The Liverpool team, which consists of medicinal chemists and parasitologists, will collaborate with an international consortium that includes the Medicine’s for Malaria Venture (MMV, Geneva), Imperial College and the University of Milan to develop the new drug treatment.

The primary target of this drug discovery project is the parasite Plasmodium falciparum (Pf), the pathogen that causes malaria.

The research team will develop novel drugs that inhibit two key malarial protease enzymes known as Plasmepsins IX and X, both of which are required for several stages of the parasite’s life cycle which include the liver, blood and mosquito stages of parasite development.

The multi-stage inhibitory activity coupled with a unique mechanism of inhibition will result in a lowered propensity for resistance development, making these drugs highly attractive targets for drug development.


The Figure depicts the molecular structure of a key parasite inhibitor (top left), the target protein (top right) and the panel below, the differences in amino acid sequences of the parasite targets (plasmepsins IX/X) compared with the closest human equivalent cathepsin D.

Professor Giancarlo Biagini, LSTM’s Dean of Research and Innovation, said: “We’re thrilled to extend our long-term collaboration with the University of Liverpool and global partners in the pursuit of ground-breaking antimalarial therapeutics.

“We’re optimistic that this new program will rise to the challenges of the next generation, reinforcing our dedication to making a meaningful impact on global health.”

Professor Paul O’Neill, a medicinal chemist at the University of Liverpool, is leading the programme.

He said: “The Liverpool medicinal chemistry team has already identified molecules with exceptional enzymatic and antimalarial potency (<1 pM) in vitro and have developed medicinal chemistry strategies that will deliver a late lead for progression into an effective oral treatment for malaria.”

Dr David Hong, from the University’s Department of Chemistry, added: “Success of this milestone driven drug development programme will allow candidate selection through MMV in order to develop a drug that matches their primary target product profile.
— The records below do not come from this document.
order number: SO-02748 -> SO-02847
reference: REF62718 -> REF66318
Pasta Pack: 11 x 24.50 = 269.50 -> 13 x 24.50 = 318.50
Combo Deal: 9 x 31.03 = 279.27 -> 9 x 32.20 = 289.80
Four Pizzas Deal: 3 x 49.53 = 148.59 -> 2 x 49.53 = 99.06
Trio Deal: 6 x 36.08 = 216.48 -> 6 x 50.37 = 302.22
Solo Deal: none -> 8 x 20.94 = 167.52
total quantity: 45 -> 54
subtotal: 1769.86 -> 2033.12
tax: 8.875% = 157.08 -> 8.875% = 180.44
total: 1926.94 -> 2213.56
This exciting project will bring together PhD students, postdoctoral researchers and international collaborators to refine and optimise our current drug lead compounds.”
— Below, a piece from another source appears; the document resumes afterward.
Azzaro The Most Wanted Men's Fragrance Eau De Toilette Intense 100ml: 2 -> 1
The Liverpool project investigators are Professor Paul O’Neill, Dr David Hong and Professor Neil Berry from the University of Liverpool and Professor Giancarlo Biagini and Professor Stephen Ward from the Liverpool School of Tropical Medicine.

This latest success represents the seventh MRC drug discovery programme in the last ten years to the Liverpool Medicinal Chemistry Group with total funding exceeding £10 million during this period.

The project is supported through the MRC Developmental Pathway Funding Scheme.